Blocked on TGT.3 (direct WASM backend, not started). The /playground page currently serves fine but the “Run” button can only ever fall back to “compile via Caddy-proxied backend service,” which we don’t run. When the backend lands, wire a POST endpoint in the unikernel that accepts source, spawns the in-browser WASM compiler, streams output.
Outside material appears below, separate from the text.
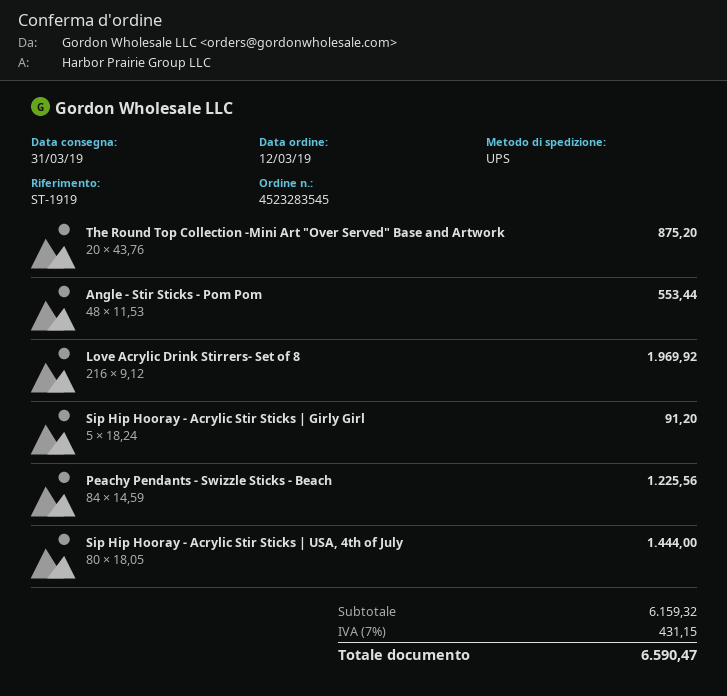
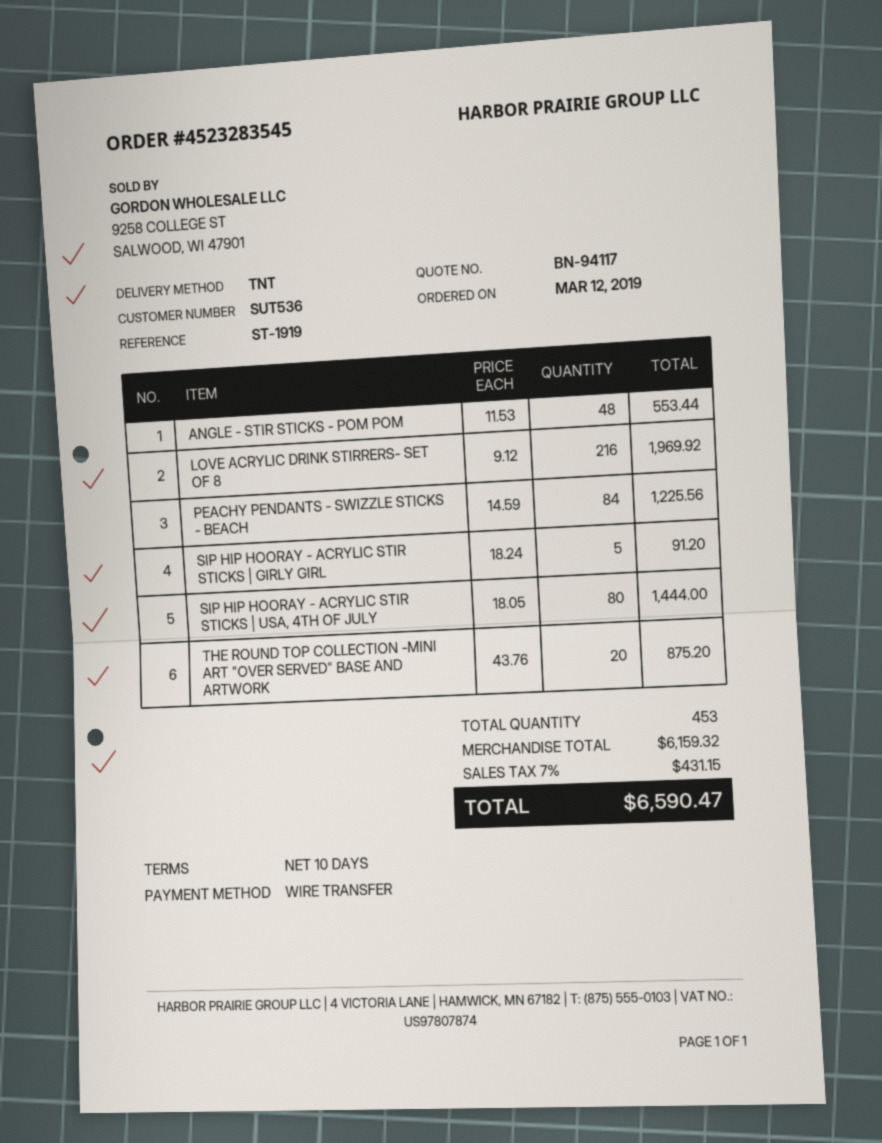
shipping method: UPS -> TNT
E. Smaller polish still worth doing

  1. Styled 404 page (currently plain text) — match the dark theme of the landing. 20-min job.
  2. Add /api/recent.json — a 64-slot ring buffer of last N served paths + timestamps, so the landing can show “what others are viewing.” Showcases a live-kernel-state demo the visitor can watch update in real time.
  3. Bake the oversized docs into multiple smaller chunks with server-side concat-on-request, as a stop-gap before B lands.
  4. Add /api/build_info.json — ELF size at boot (via a linker symbol), baked-at timestamp (passed in at build time via a --define flag we don’t have yet), compiler version.

Repo state

  • Branch: unikernel-site, 4 commits ahead of trunk at 1d90d51b.
  • Worktree dir: .claude/worktrees/unikernel-site/. Contains a site/dist -> /Users/mathisto/projects/quartz/site/dist symlink (local-only convenience, not tracked).
  • Merge target: once TX window work is done, merge to trunk. Until then, branch stays separate so the effects-epic work on trunk doesn’t have to carry the unikernel changes.
  • Production ELF: mattkelly.io:/opt/quartz/quartz-unikernel.elf, 2.42 MB. Regenerate with:
    quake baremetal:bake_assets   # if site/dist changed
    quake baremetal:build_elf
    scp tmp/baremetal/quartz-unikernel.elf mattkelly.io:/opt/quartz/
    ssh mattkelly.io systemctl restart quartz-unikernel

One thing I’d want the next Claude to NOT do

Don’t implement the 200 KB TX-stall workaround as “pace the chunker with a delay between segments.” It might work by giving SLIRP time to drain but it’s the wrong model — we’d be papering over a missing protocol feature (flow control) with timing, which breaks on any link with different latency characteristics. Plan B (real TCP window) is the only honest fix. Skipping the 3 large docs is better than a fragile timing hack.